Sorry, I don't see the point of this library. What exactly does it provide? It looks like a very thin wrapper (150 lines of code) over psycopg2 that does exactly the same thing, just with a slightly different API.
This looks like a (very thin) wrapper of the psycopg2 library, which implements the python DBAPI. Tablib functionality is integrated for bonus points. 137 lines.
So am I correct in my observation that this is just a different way to use/call the psycopg2 library?
The more I look at the code, the more I wonder where is this going? Will the psycopg2 requirement become a problem or a benefit over time?
SQLalchemy is pretty darn good.... there are more ways to connect to a DB in python than I shake a stick at. I guess I am confused...
> This looks like a (very thin) wrapper of the psycopg2 library, which is a wrapper around the python DB API
psycopg2 is an implementation of DBAPI2 (with extensions). As the name denotes, DBAPI is an API which database libraries ought implement, it's not a library.
>Rows are represented as standard Python dictionaries
That seems inefficient. You're always going to have the same columns in each row, so storing column names for each row is a huge waste of memory. Django's "cursor.fetchall" returns a list of tuples, which seems to be a saner way to represent db rows in Python.
Hahaha... I can only imagine. Sorry to creep you out. Your Facebook profile is just a click away from your personal website, and your discussion about Records is up front and center on your feed for me :)
I learned from a coworker recently that namedtuple is a much lower memory usage than a dictionary, so if you're dealing with lots and lots of data regularly, and lots of processes on a single machine, (i.e. memory is a concern) namedtuple might be a better choice.
One argument I've seen for using dictionaries is that namedtuples restrict you to column names that are valid Python identifiers, which is a smaller set than postgres allows for column names (postgres allows the '$' and non-Latin characters).
>>> collections.namedtuple("test", "$")
Traceback (most recent call last):
...
ValueError: Type names and field names can only contain alphanumeric characters and underscores: '$'
The parent comments were discussing why choosing dicts over namedtuples for db-originated columns, and the fact that field names are restricted on namedtuples but not on dicts is a very compelling point.
Making examples usind dicts and explaining why namedtuples have restrictions is completely missing the point.
This memory waste argument is only true if you want to fetch all rows, which you could possibly avoid with different techniques.
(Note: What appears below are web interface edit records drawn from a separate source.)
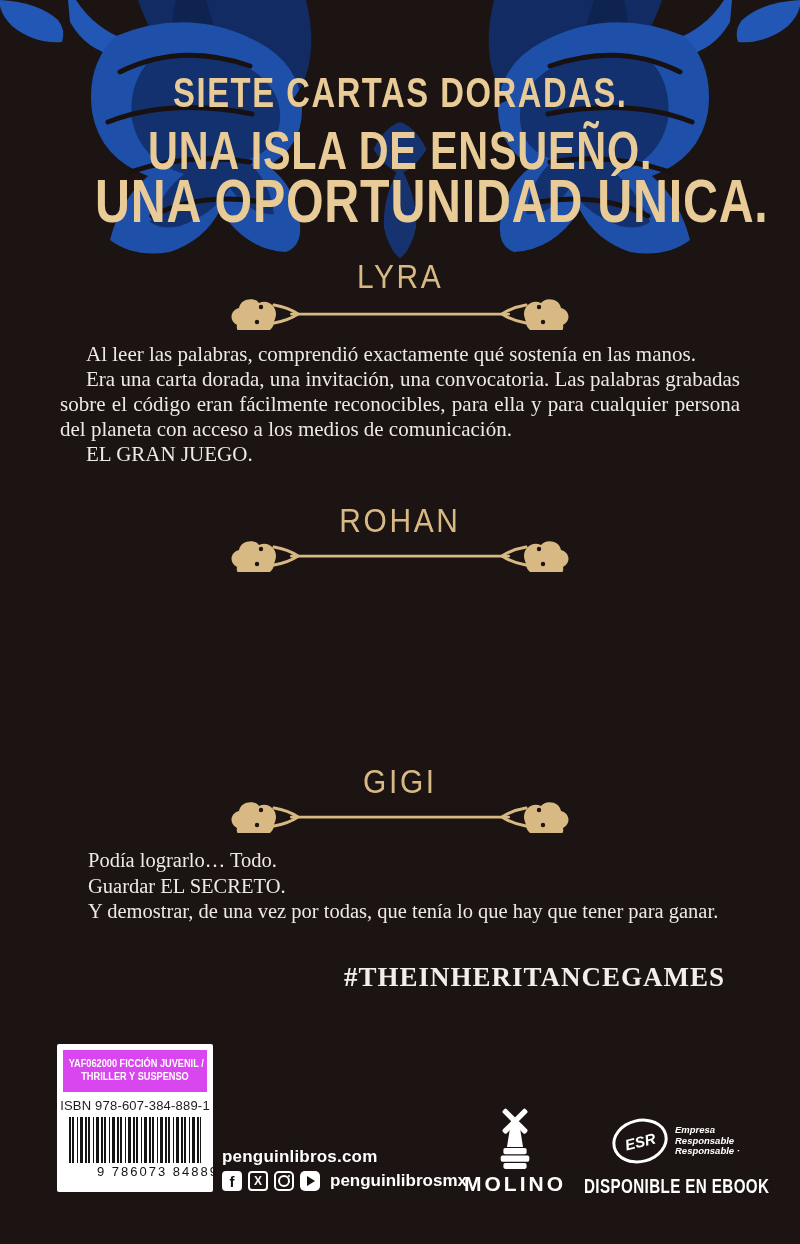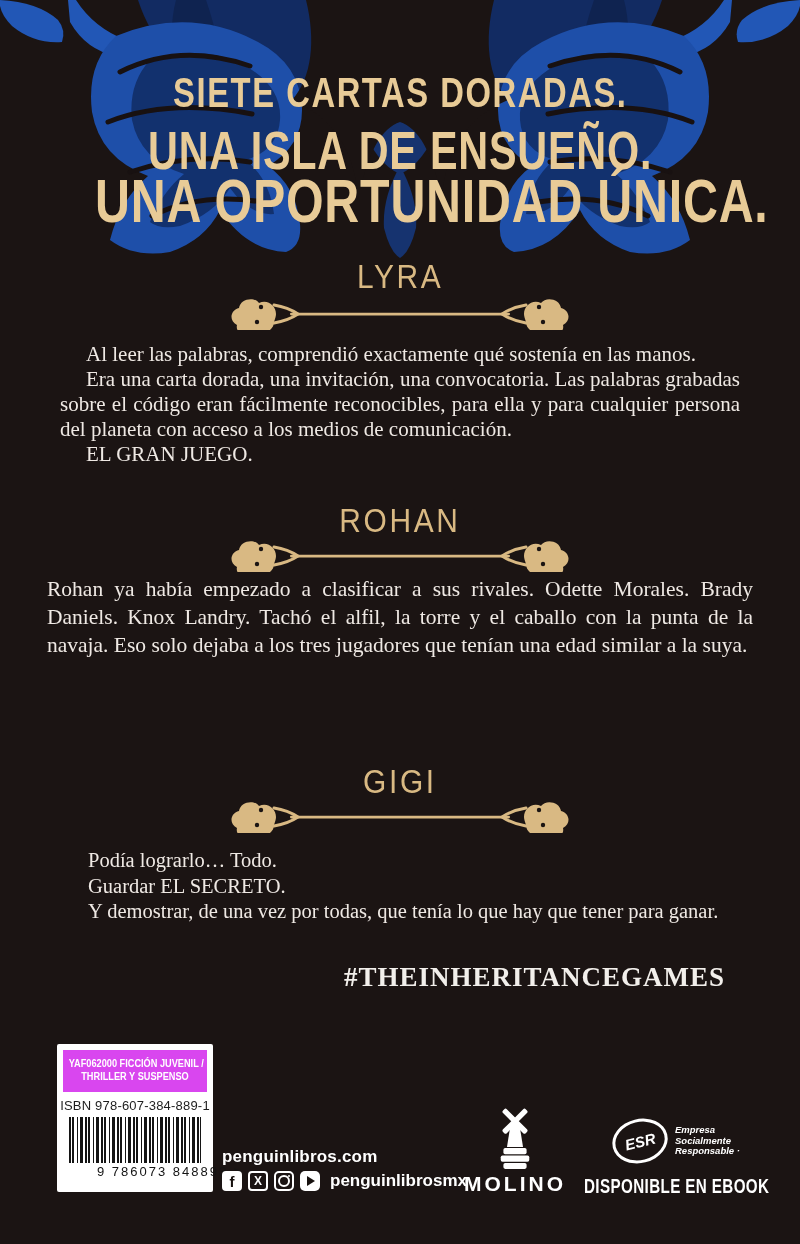--- a/index.html
+++ b/index.html
@@ -148,21 +148,20 @@
     <p>Al leer las palabras, comprendió exactamente qué sostenía en las manos.</p>
     <p>Era una carta dorada, una invitación, una convocatoria. Las palabras grabadas sobre el código eran fácilmente reconocibles, para ella y para cualquier persona del planeta con acceso a los medios de comunicación.</p>
     <p>EL GRAN JUEGO.</p>
   </div>
 
   <div class="sec-head" style="top:503px"><span>ROHAN</span></div>
   <svg class="divider" style="top:540px">
       <use href="#divider-orn"></use>
     </svg>
   <div class="body-block rohan-text">
-    <p>Rohan ya había empezado a clasificar a sus rivales. Odette Morales. Brady Daniels. Knox Landry. Tachó el alfil, la torre y el caballo con la punta de la navaja. Eso solo dejaba a los tres jugadores que tenían una edad similar a la suya.</p>
   </div>
 
   <div class="sec-head" style="top:764px"><span>GIGI</span></div>
   <svg class="divider" style="top:801px">
       <use href="#divider-orn"></use>
     </svg>
   <div class="body-block gigi-text">
     <p>Podía lograrlo… Todo.</p>
     <p>Guardar EL SECRETO.</p>
     <p>Y demostrar, de una vez por todas, que tenía lo que hay que tener para ganar.</p>
@@ -215,20 +214,20 @@
     </svg>
     <div class="label">MOLINO</div>
   </div>
 
   <div class="esr">
     <div class="esr-oval">
         <span>ESR</span>
       </div>
     <div class="esr-lines">
       <div>Empresa</div>
-      <div>Socialmente</div>
+      <div>Responsable</div>
       <div>Responsable ·</div>
     </div>
   </div>
 
   <div class="ebook">DISPONIBLE EN EBOOK</div>
 
 </div>
 
 </body></html>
Otherwise, a dictionary seems like a very simple, convenient, Pythonic, and intuitive representation of a row.
This lib also looks brand new, so there is plenty of time for the community to optimize the hell out of it.
If this were a big deal, it could be optimized using something like a key-sharing dict implementation [1]. You can keep the dict interface to accommodate column names that aren't valid identifiers, and avoid most of the memory overhead.
I'm also a fan of NamedTupleCursor. Not sure how NamedTuples compare to raw tuples in terms of memory consumption, but they make code look a lot nicer.
Namedtuple CPU-speed performance for some common operations is TERRIBLE compared to dictionaries, at least on 2.7. Orders of magnitude difference. So bad that it really matters. It's shocking how bad the implementors got this.
namedtuple is just a thin wrapper around tuple. It literally constructs a class definition that sub-classes tuple as a string and then executes it. You can see the string template that it uses here[1]. If you're interested in something like namedtuple there are other[2] things[3] you can use depending on your use-case.
>>> nt = namedtuple('nt', 'a b')
>>> nt10k = [nt(1, 2) for i in range(10000)]
>>> dict10k = [{'a':1, 'b':2} for i in range(10000)]
>>> timeit pickle.dumps(nt10k)
10 loops, best of 3: 26.3 ms per loop
>>> timeit pickle.dumps(dict10k)
100 loops, best of 3: 2.49 ms per loop
If you look at the the StackOverflow in my sibling comment to yours, running 'obj.attrname' on a namedtuple takes longer because it needs to translate 'attrname' to an integer index and then run (e.g.) 'obj[0]'. Outside of that, I'm not sure.
If you do a query that returns 100 records and use rows.next(), does it just get them from the cursor without pulling down the rest from the database? Do you need to dispose of the cursor or is it automatically cleaned up?
The export formats are just a an attribute, not a method call. It would need to use @property IIRC. Does this go against the guideline in Python that "explicit is better than implicit"?
He's using cursors directly from the his database library[1] which is psycopg2[2] (and we can also see that the cursor_factory is how the dicts are generated). The psycopg2 docs say[3]:
When a database query is executed, the Psycopg cursor usually
fetches all the records returned by the backend, transferring
them to the client process. If the query returned an huge amount
of data, a proportionally large amount of memory will be
allocated by the client.
Interesting. I love requests. SQL isn't my area of expertise so im genuinely surprised in 2016 we're still building libraries like this for Python; are existing libraries really that bad?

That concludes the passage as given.